== Segment start ==
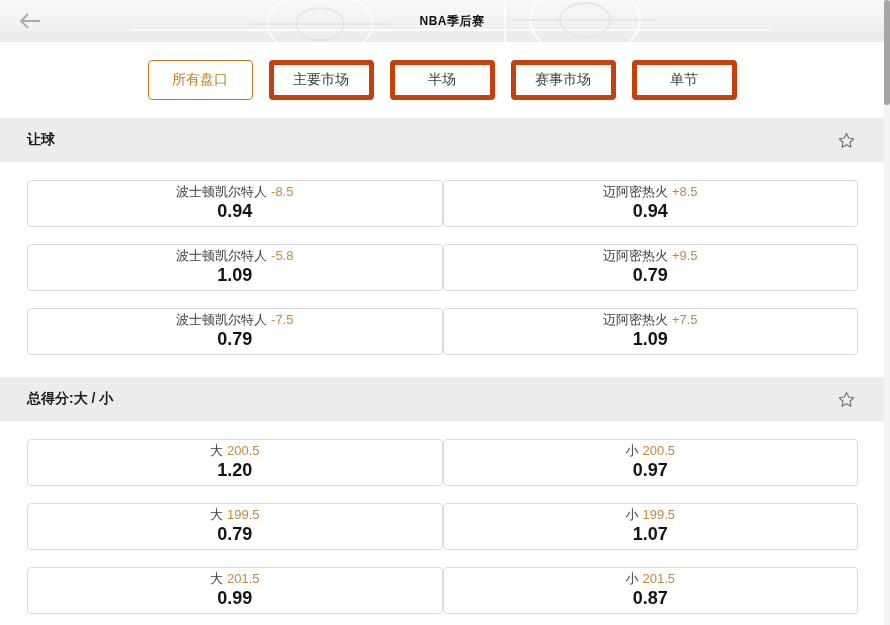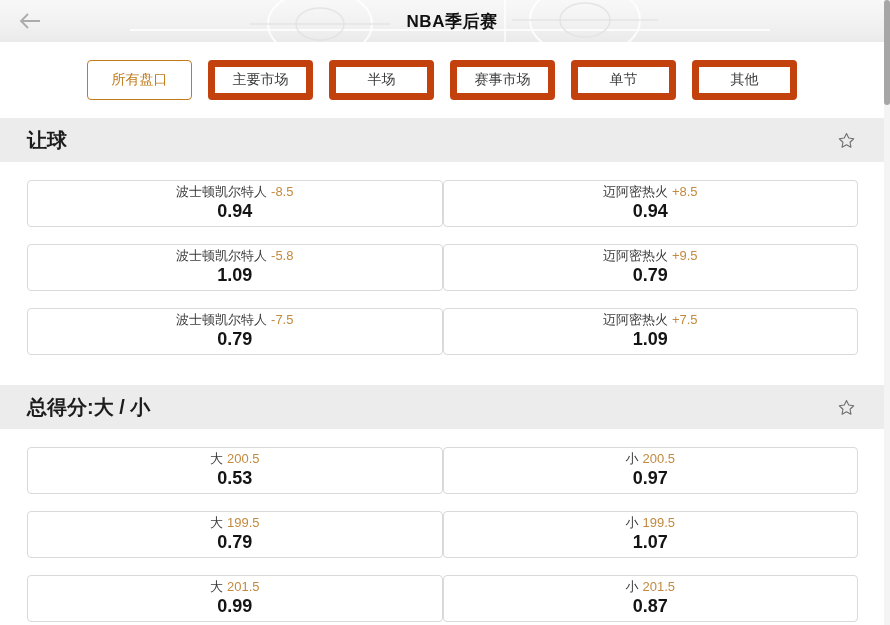--- a/index.html
+++ b/index.html
@@ -34,7 +34,7 @@
     background:transparent;border:none;cursor:pointer;
   }
   .page-title{
-    font-size:17px;font-weight:bold;color:#111;z-index:2;letter-spacing:.5px;padding-left:20px;
+    font-size:12px;font-weight:bold;color:#111;z-index:2;letter-spacing:.5px;padding-left:20px;
   }
 
   

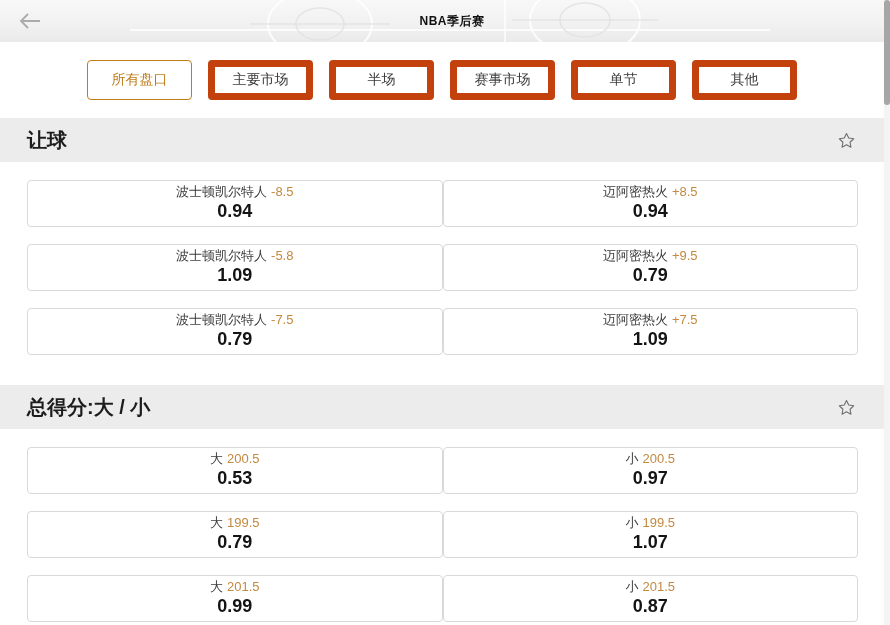--- a/index.html
+++ b/index.html
@@ -44,7 +44,7 @@
   }
   .tab{
     width:105px;height:40px;
-    background:#fff;border:7px solid #c2410c;border-radius:4px;
+    background:#fff;border:5px solid #c2410c;border-radius:4px;
     font-size:14px;color:var(--text-dark);
     display:flex;align-items:center;justify-content:center;
     cursor:pointer;

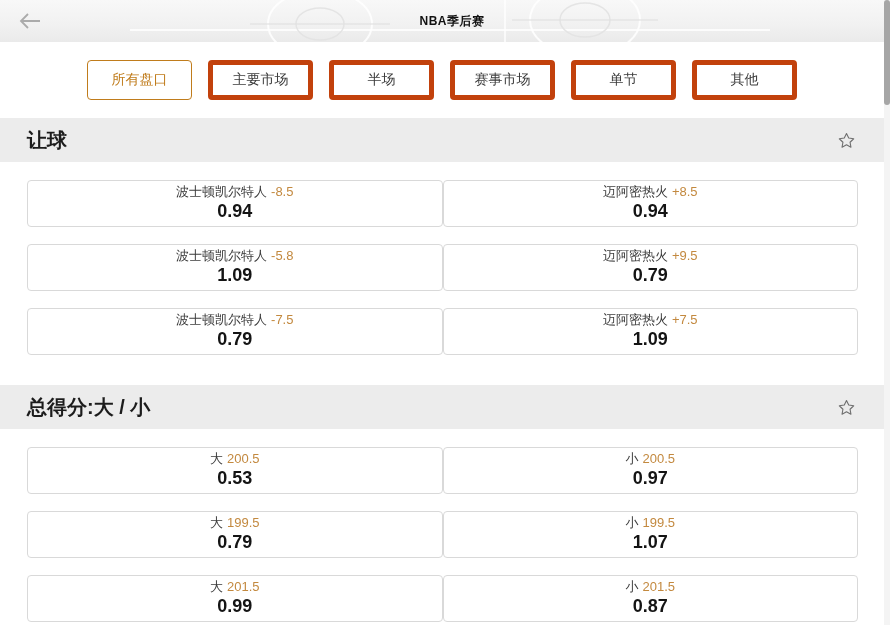--- a/index.html
+++ b/index.html
@@ -114,7 +114,6 @@
     <button class="tab">半场</button>
     <button class="tab">赛事市场</button>
     <button class="tab">单节</button>
-    <button class="tab">其他</button>
   </div>
 
   <div>

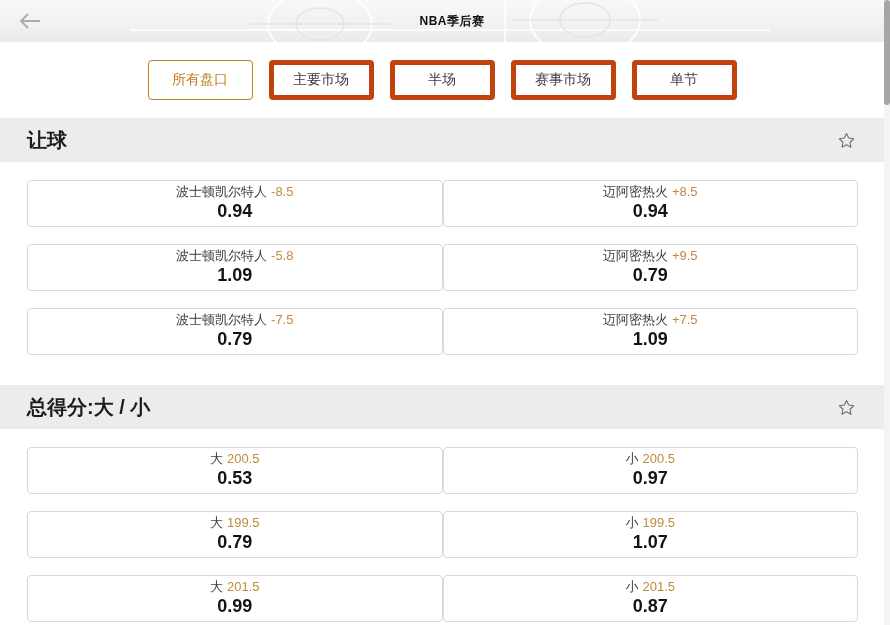--- a/index.html
+++ b/index.html
@@ -58,7 +58,7 @@
     display:flex;align-items:center;justify-content:space-between;
     padding:0 26px 0 27px;
   }
-  .section-title{font-size:20px;font-weight:bold;color:#1c1c1c;text-align:right;}
+  .section-title{font-size:14px;font-weight:bold;color:#1c1c1c;text-align:right;}
   .star-btn{background:transparent;border:none;cursor:pointer;height:24px;width:24px;padding:0;display:flex;align-items:center;justify-content:center;}
 
   .odds-grid{padding:18px 26px 18px 27px;}

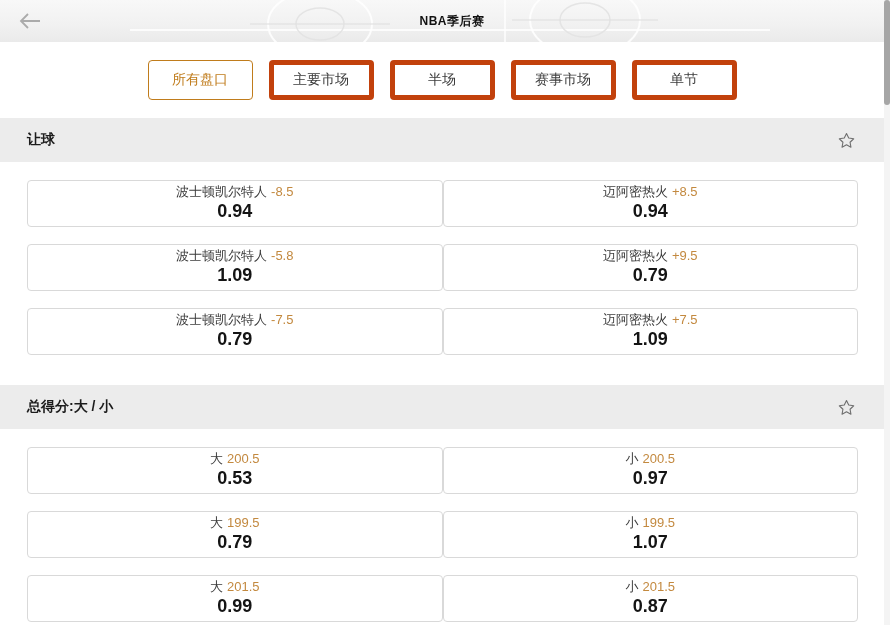--- a/index.html
+++ b/index.html
@@ -64,7 +64,7 @@
   .odds-grid{padding:18px 26px 18px 27px;}
   .odds-grid.last{padding-bottom:26px;}
   .odds-row{display:flex;margin-bottom:17px;}
-  .odds-row:last-child{margin-bottom:12px;}
+  .odds-row:last-child{margin-bottom:4px;}
   .odds-card{
     flex:1;height:47px;
     background:#fff;border:1px solid var(--card-border);border-radius:4px;

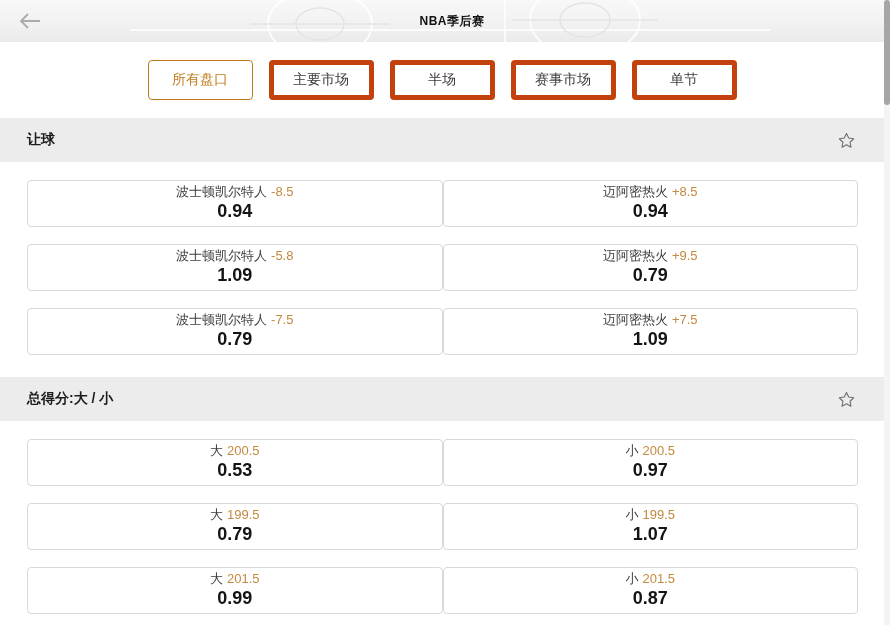--- a/index.html
+++ b/index.html
@@ -172,7 +172,7 @@
       <div class="odds-row">
         <div class="odds-card">
           <div class="odds-label"><span>大</span><span class="line-val">200.5</span></div>
-          <div class="odds-val">0.53</div>
+          <div class="odds-val">1.20</div>
         </div>
         <div class="odds-card">
           <div class="odds-label"><span>小</span><span class="line-val">200.5</span></div>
== Segment end ==
Using the material, count the lines where the word "justify" appears. Give the number by itself.

▶ Exercise result:
3